TASK DATA Start Marker

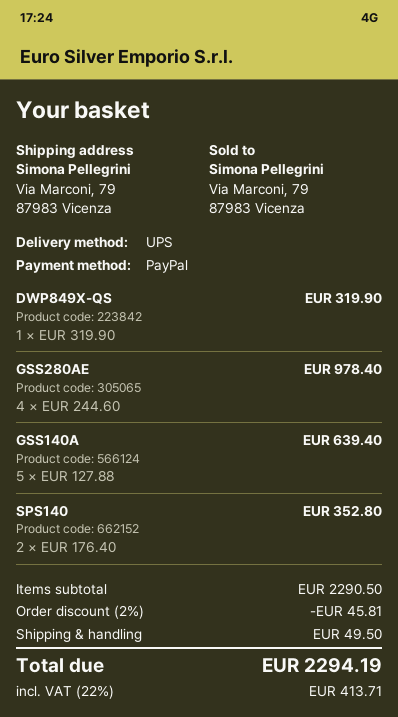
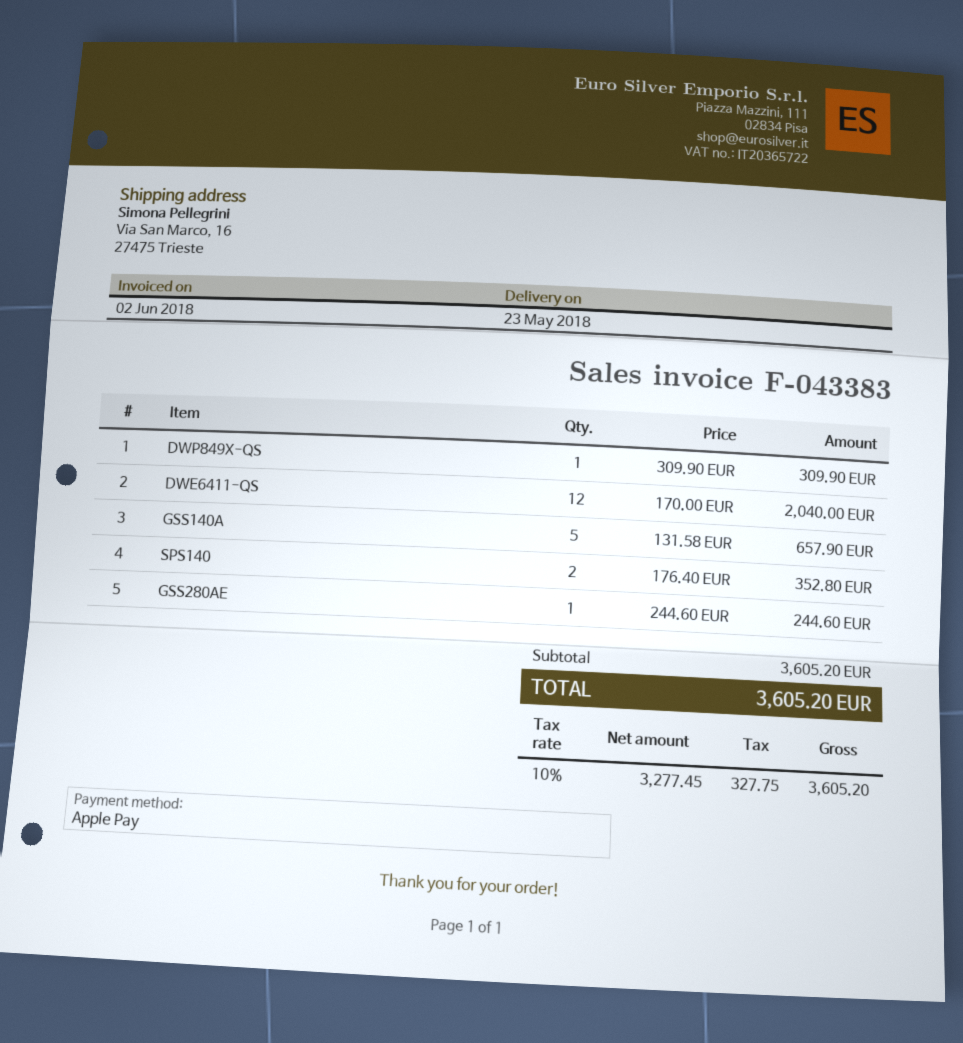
payment method: PayPal -> Apple Pay
ship to: Via Marconi, 79, 87983 Vicenza -> Via San Marco, 16, 27475 Trieste
DWP849X-QS: 1 x 319.90 = 319.90 -> 1 x 309.90 = 309.90
GSS280AE: 4 x 244.60 = 978.40 -> 1 x 244.60 = 244.60
GSS140A: 5 x 127.88 = 639.40 -> 5 x 131.58 = 657.90
DWE6411-QS: none -> 12 x 170.00 = 2040.00
subtotal: 2290.50 -> 3605.20
discount: 2% = 45.81 -> none
shipping: 49.50 -> none
tax: 22% = 413.71 -> 10% = 327.75
total: 2294.19 -> 3605.20

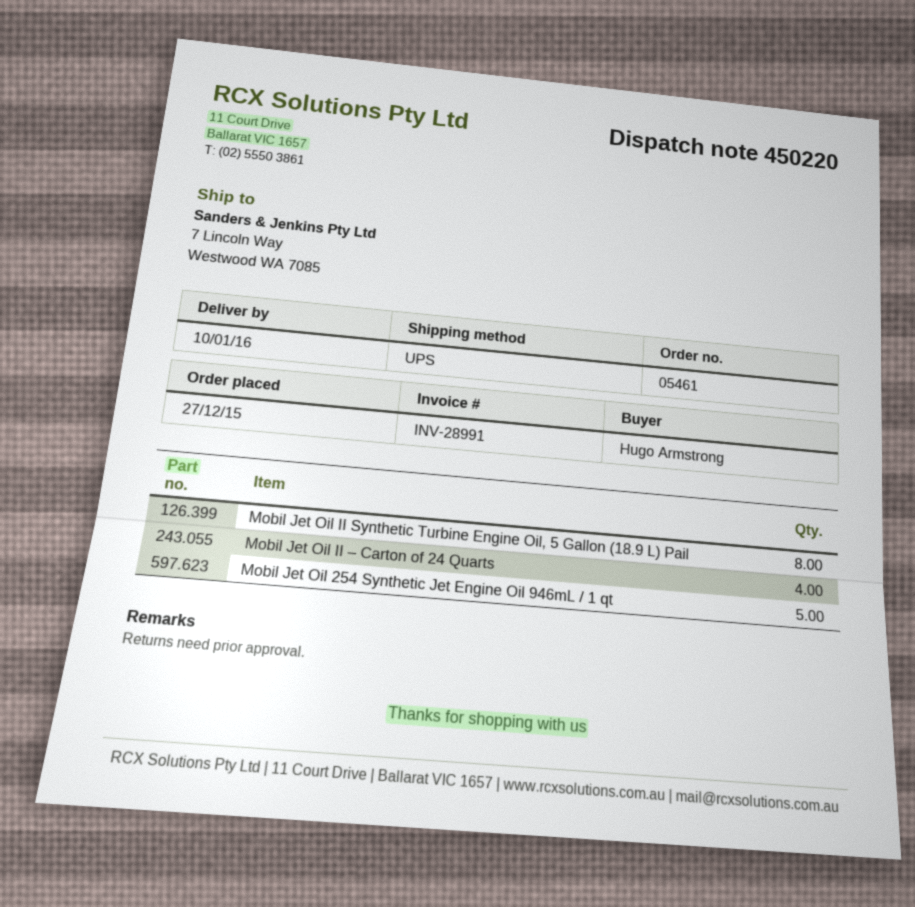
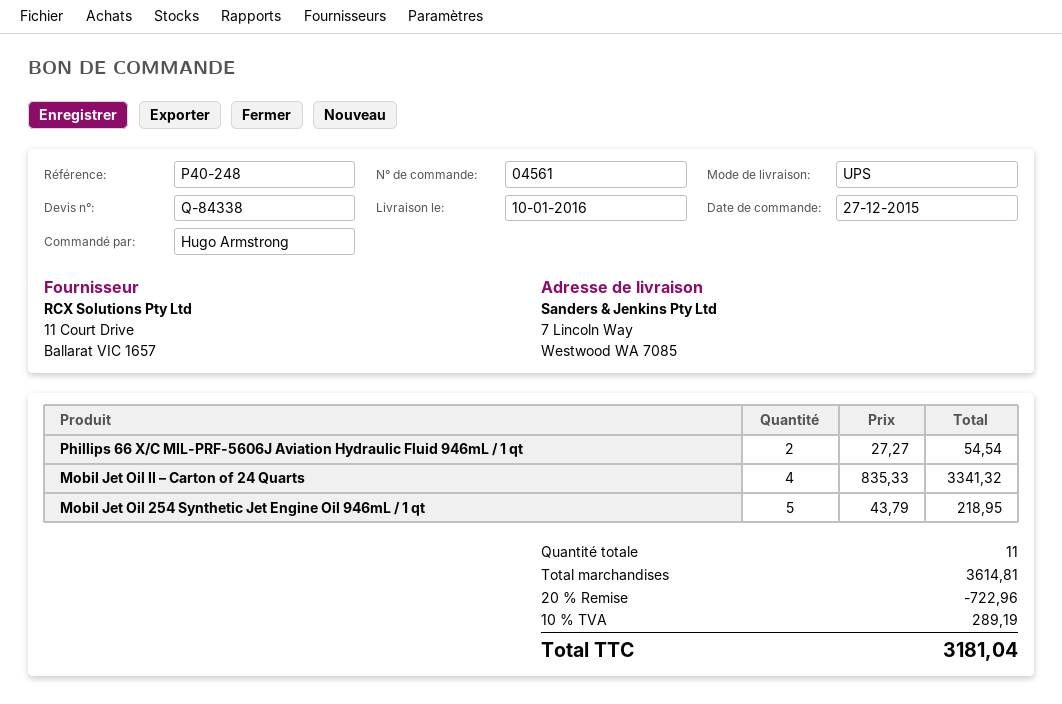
order number: 05461 -> 04561
Mobil Jet Oil II Synthetic Turbine Engine Oil, 5 Gallon (18.9 L) Pail: 8 -> none
Phillips 66 X/C MIL-PRF-5606J Aviation Hydraulic Fluid 946mL / 1 qt: none -> 2

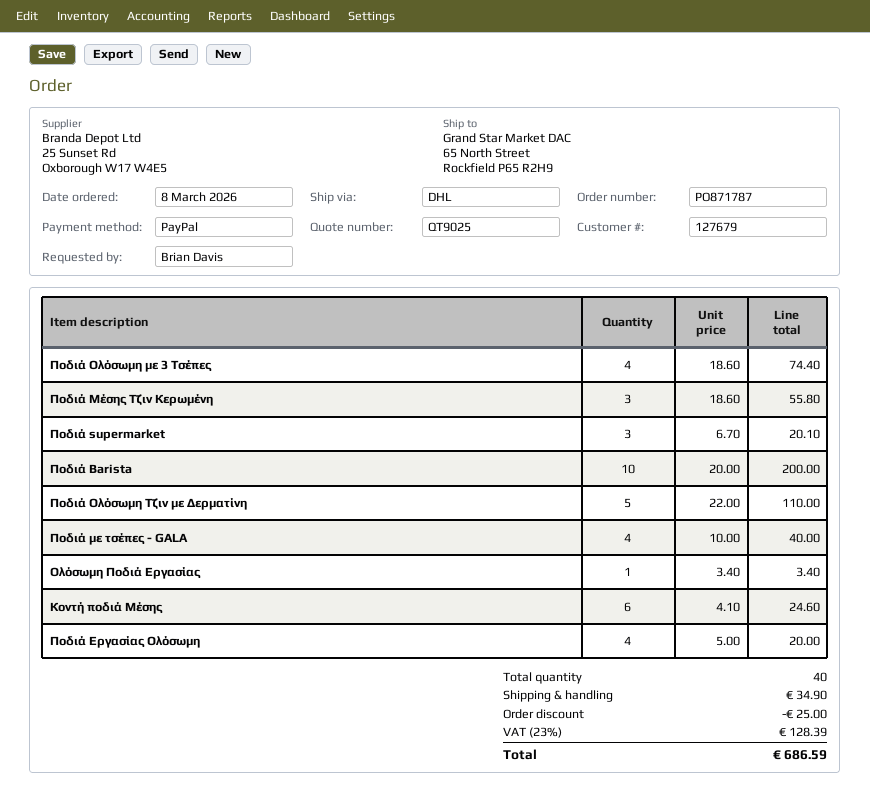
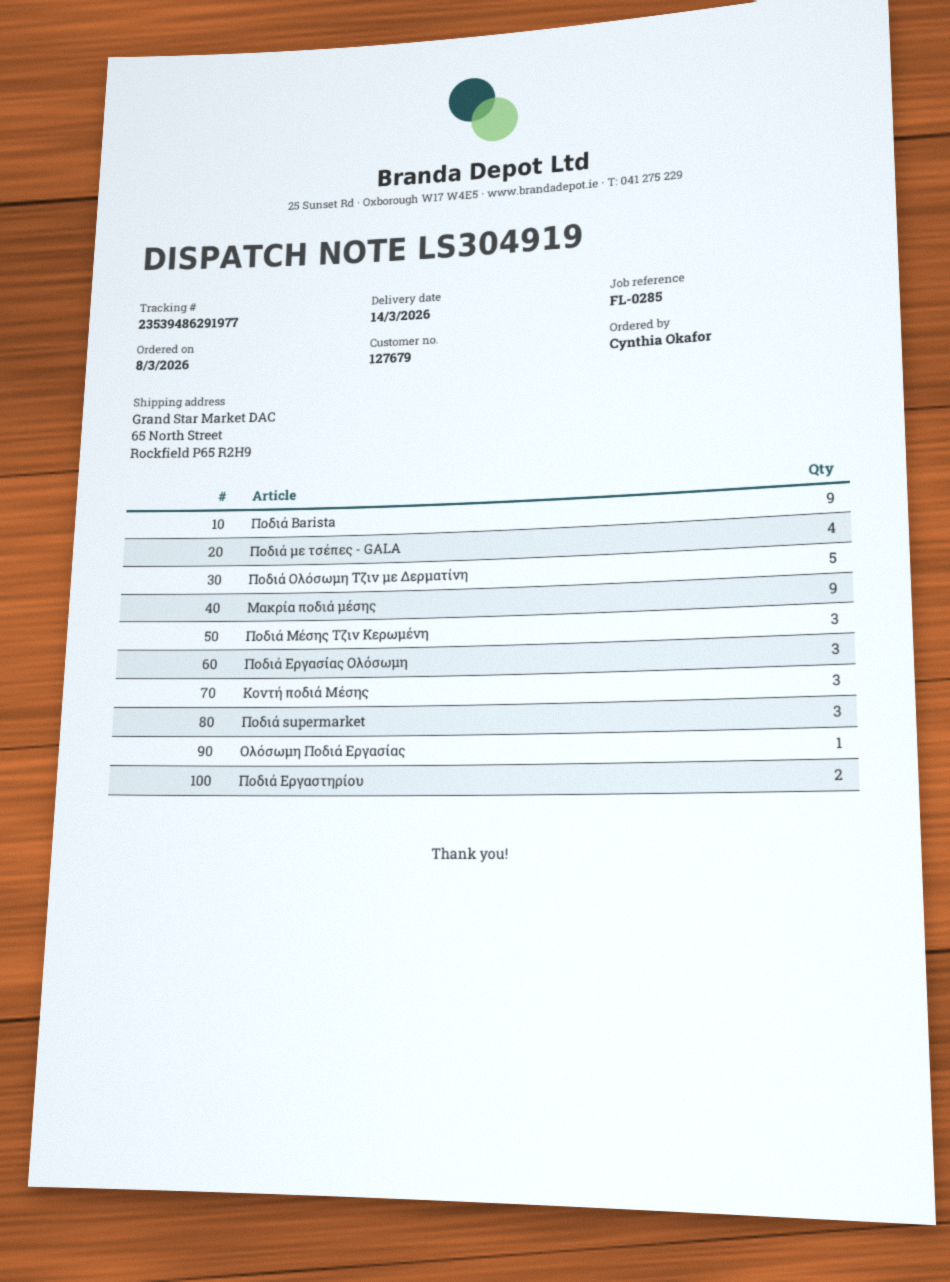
ordered by: Brian Davis -> Cynthia Okafor
Ποδιά Ολόσωμη με 3 Τσέπες: 4 -> none
Ποδιά Barista: 10 -> 9
Κοντή ποδιά Mέσης: 6 -> 3
Ποδιά Εργασίας Ολόσωμη: 4 -> 3
Μακρία ποδιά μέσης: none -> 9
Ποδιά Εργαστηρίου: none -> 2

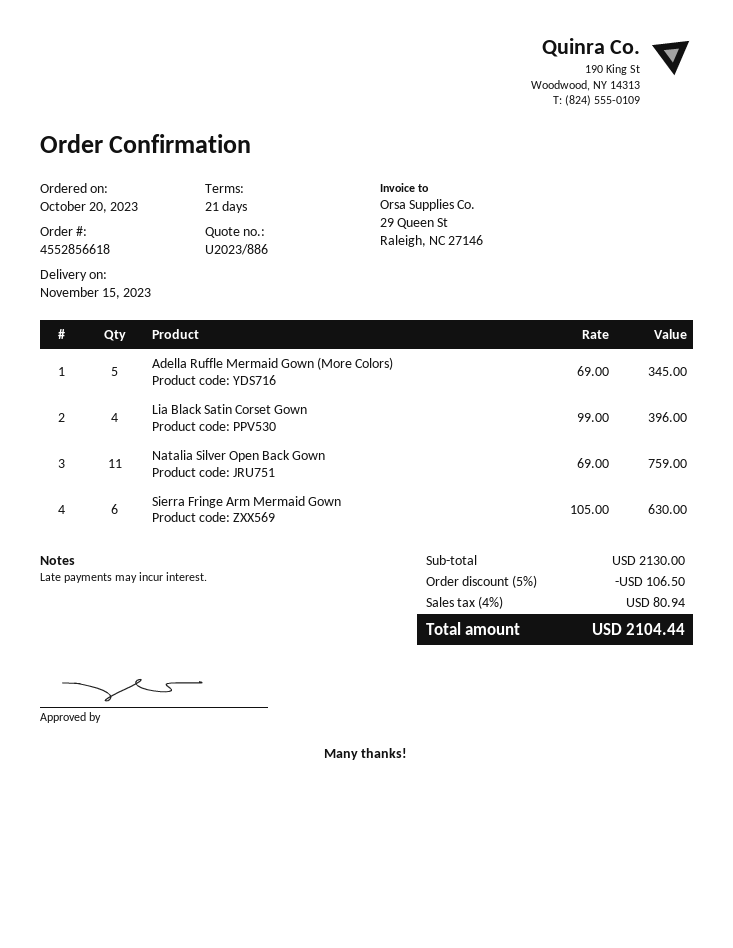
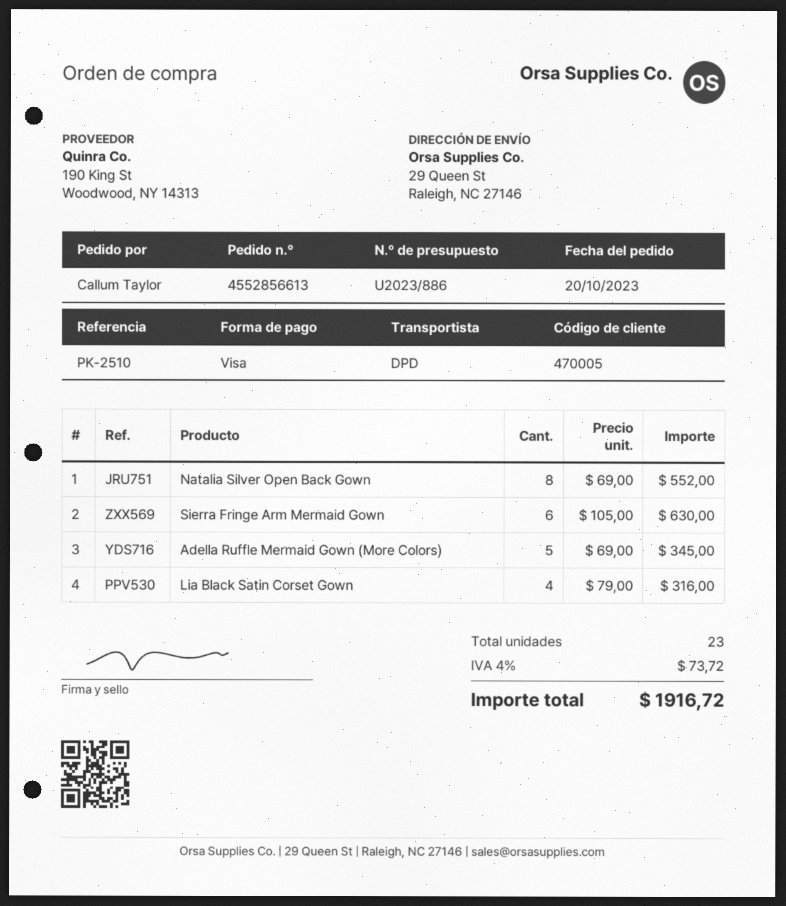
order number: 4552856618 -> 4552856613
Lia Black Satin Corset Gown: 4 x 99.00 = 396.00 -> 4 x 79.00 = 316.00
Natalia Silver Open Back Gown: 11 x 69.00 = 759.00 -> 8 x 69.00 = 552.00
discount: 5% = 106.50 -> none
tax: 4% = 80.94 -> 4% = 73.72
total: 2104.44 -> 1916.72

TASK DATA End Marker

Reproduce, exactly and without pictures, the lines above from the one containing "shipping: 49.50 -> none" through the last line of the material, both ends included, and nothing more.

_ANSWER BOX_
shipping: 49.50 -> none
tax: 22% = 413.71 -> 10% = 327.75
total: 2294.19 -> 3605.20

order number: 05461 -> 04561
Mobil Jet Oil II Synthetic Turbine Engine Oil, 5 Gallon (18.9 L) Pail: 8 -> none
Phillips 66 X/C MIL-PRF-5606J Aviation Hydraulic Fluid 946mL / 1 qt: none -> 2

ordered by: Brian Davis -> Cynthia Okafor
Ποδιά Ολόσωμη με 3 Τσέπες: 4 -> none
Ποδιά Barista: 10 -> 9
Κοντή ποδιά Mέσης: 6 -> 3
Ποδιά Εργασίας Ολόσωμη: 4 -> 3
Μακρία ποδιά μέσης: none -> 9
Ποδιά Εργαστηρίου: none -> 2

order number: 4552856618 -> 4552856613
Lia Black Satin Corset Gown: 4 x 99.00 = 396.00 -> 4 x 79.00 = 316.00
Natalia Silver Open Back Gown: 11 x 69.00 = 759.00 -> 8 x 69.00 = 552.00
discount: 5% = 106.50 -> none
tax: 4% = 80.94 -> 4% = 73.72
total: 2104.44 -> 1916.72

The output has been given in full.